Kaduna school feeding: Vendors feed 225 pupils with 16 eggs

Some food vendors under the federal government Home Grown School Feeding Programme in Kaura and Zangon Kataf local government areas of Kaduna state have lamented over consistent inadequacy eggs supplied for pupils under the programme.

In the menu, they said, primary one to three pupil get moi moi on Monday, rice and beans on Tuesday, beans on Wednesday, rice and egg on Thursday and biscuit and juice on Friday.
But the vendors told News Agency of Nigeria Thursday that the eggs were always in short supply, sometimes below 50 per cent.


They called on the federal government to address the problem with the supply chain to ensure that adequate quantity was supplied.

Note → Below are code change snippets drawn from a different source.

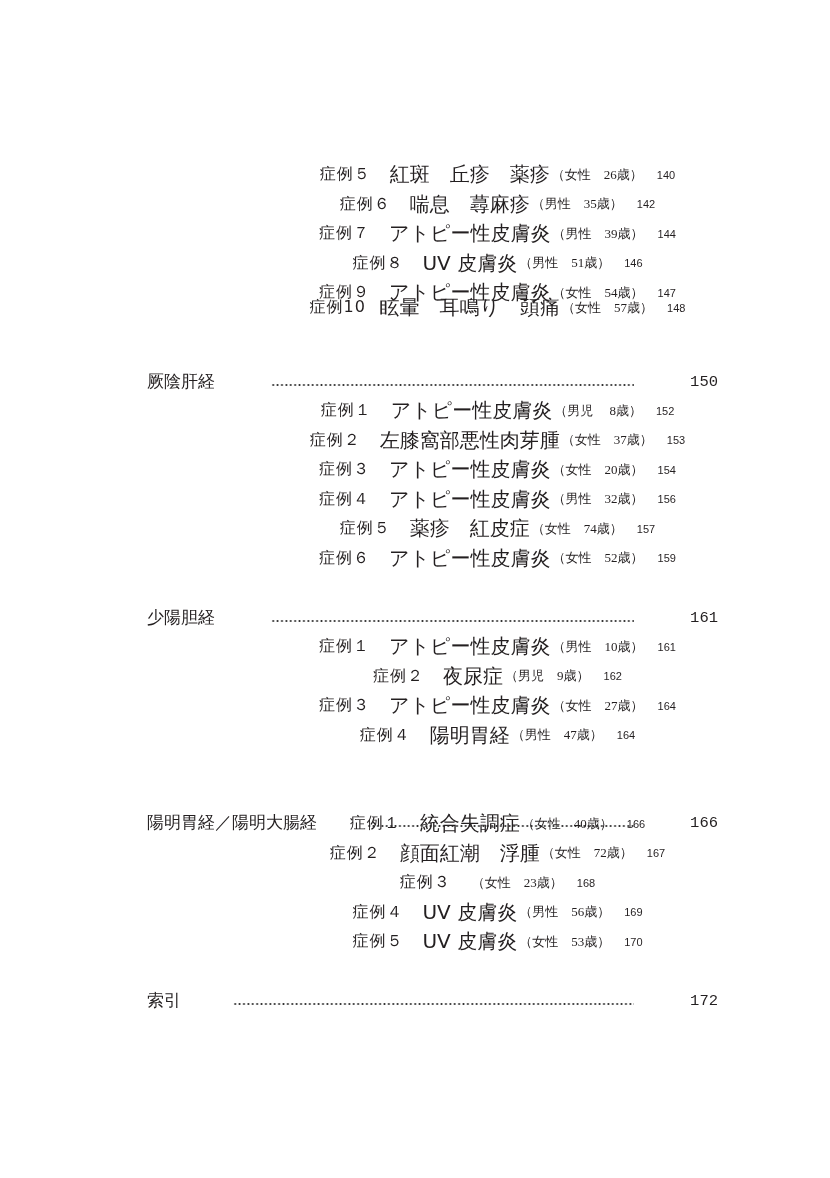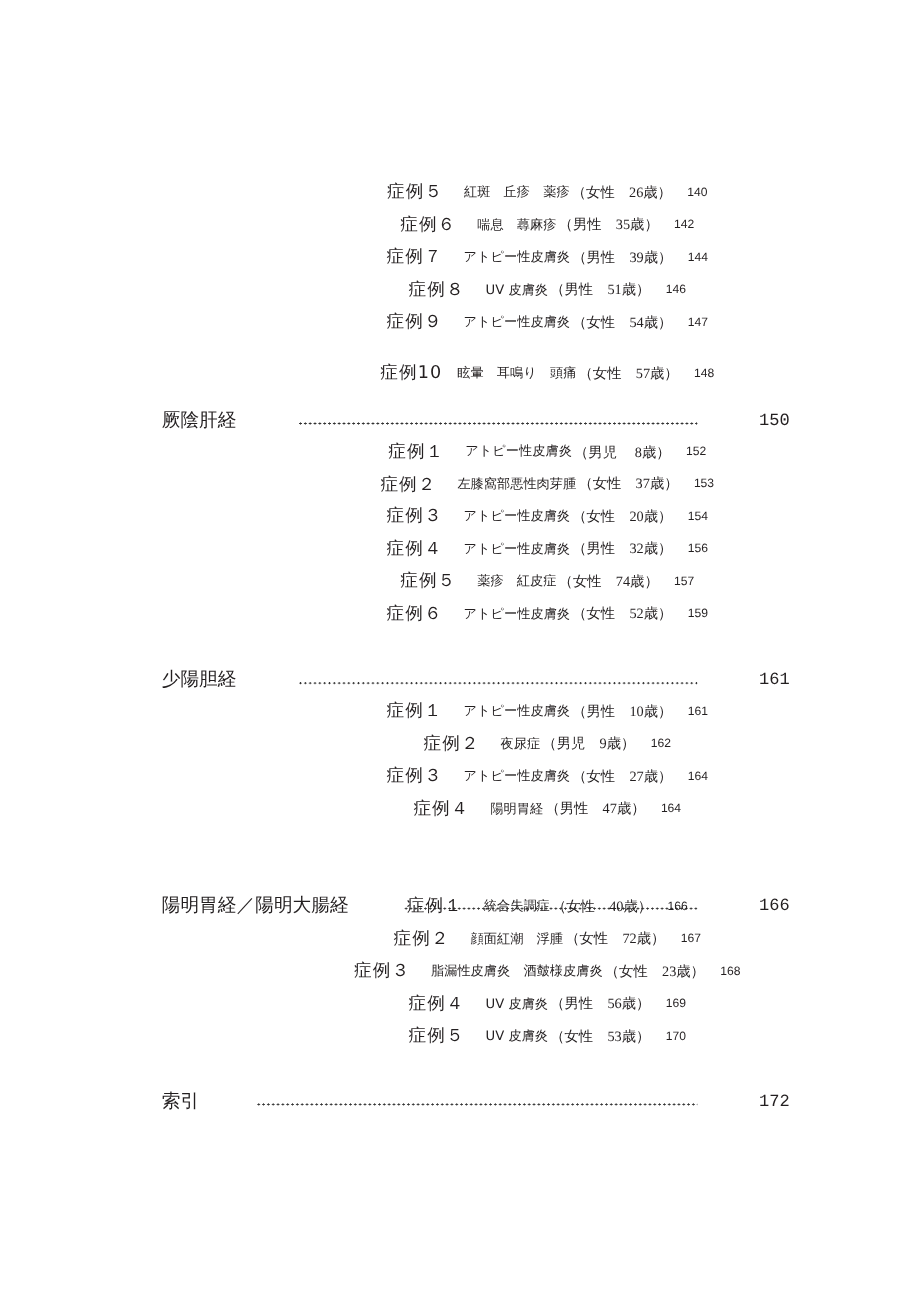--- a/index.html
+++ b/index.html
@@ -15,7 +15,7 @@
   }
   .case-row { padding-left: 165px; box-sizing: border-box; font-size: 16px; justify-content: center; }
   .case-no { display: inline-block; width: 70px; font-size: 16px; letter-spacing: 1px; }
-  .case-title { font-size: 12px; }
+  .case-title { font-size: 20px; }
   .meta { font-family: "Liberation Serif", "DejaVu Serif", serif; font-size: 13px; margin-left: 2px; }
   .page { font-family: Liberation Sans, sans-serif; font-size: 11px; margin-left: 14px; }
   .sec-row { padding-left: 147px; padding-right: 112px; box-sizing: border-box; font-size: 17px; gap: 46px; }

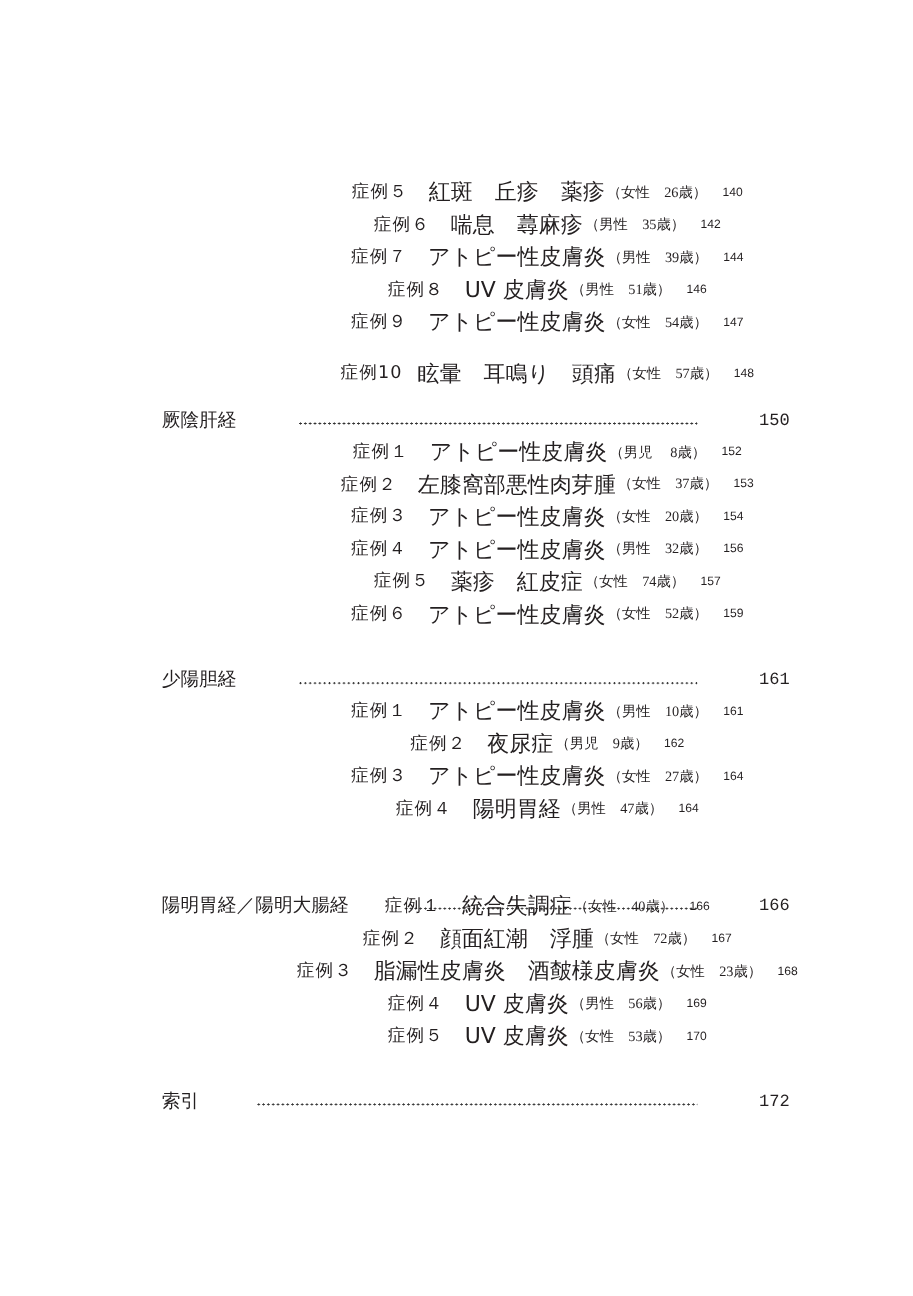--- a/index.html
+++ b/index.html
@@ -62,7 +62,7 @@
     <span class="meta">（女性　54歳）</span>
     <span class="page">147</span>
   </div>
-  <div class="row case-row" style="top:325px">
+  <div class="row case-row" style="top:293px">
     <span class="case-no">症例10</span>
     <span class="case-title">眩暈　耳鳴り　頭痛</span>
     <span class="meta">（女性　57歳）</span>

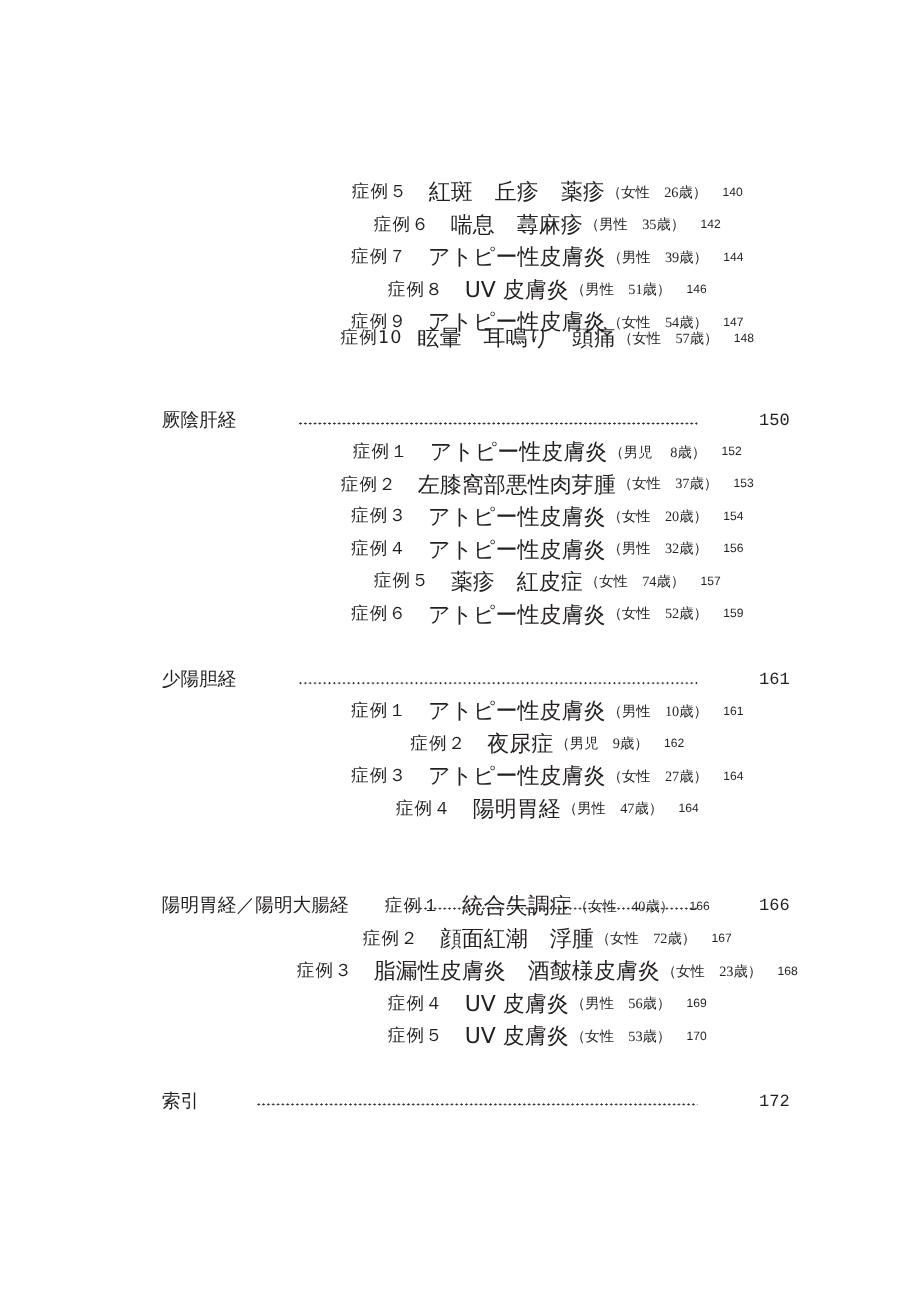--- a/index.html
+++ b/index.html
@@ -160,7 +160,6 @@
   </div>
   <div class="row case-row" style="top:868px">
     <span class="case-no">症例３</span>
-    <span class="case-title">脂漏性皮膚炎　酒皶様皮膚炎</span>
     <span class="meta">（女性　23歳）</span>
     <span class="page">168</span>
   </div>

One of the food vendors, Mrs Rifkatu Yashim, who supplies food to LEA Primary School B, Unguwan Rimi, said although every child was supposed to get an egg on Thursdays, most often the eggs do not go round the pupils because of the shortage in the number supplied.


“In fact, the last eggs we got before the school went on break was 16 pieces for over 225 pupils in the school, and this has been going on for a while; sometimes we get 25 eggs and sometimes 20.


“So, what we do is to give one egg to a child and when we get another supply the following week, we give to those that did not get the previous week,” she said.

Another vendor, Mrs. Alice Levi, who feeds some of the pupils at LGEA Angwan Keta Primary School, Tum, Kaura LGA, said: “I feed 50 pupils but usually get less than the required number.


“The situation is so bad that a week before schools went on vacation, we were given just 40 pieces of eggs to give to about 200 pupils in primary one to three.”


In his reaction, Mr Bature Bonat, the School-Based Management Committee Chairman, Kaura LGA, confirmed the development and described it as ‘very unfortunate’.


Bonat told NAN that the issue of eggs’ supply has remained a very big challenge to the implementation of the school feeding programme.


“We are expected to get about 500 crates of eggs for the entire schools in the LGA, but for a very long time the supply kept decreasing to as low as 180 crates.


“In fact, I collected the supply for the LGA a week before schools went on vacation and it was 300 crates instead of the required 500 crates.


“I reported to the Local Government Education Secretary (ES), but nobody seems to know where the shortage is coming from.


“Sometimes the suppliers claimed that they do not know the exact number of pupils enrolled in the programme in the LGA,” he added.


However, the supplier, Mr Eric Osademe, told NAN that he always supplied the quantity based on the amount he received from the state’s Egg Aggregator.


Osademe, who is the Public Relations Officer, Poultry Association of Nigeria (PAN) Kaduna state chapter, said: “What I am asked to supply is what I supplied and is usually 400 crates.

“It is only one time that I supplied 200 crates to the LGA because we were asked to supply half of what we usually supply to the various LGAs across the state.”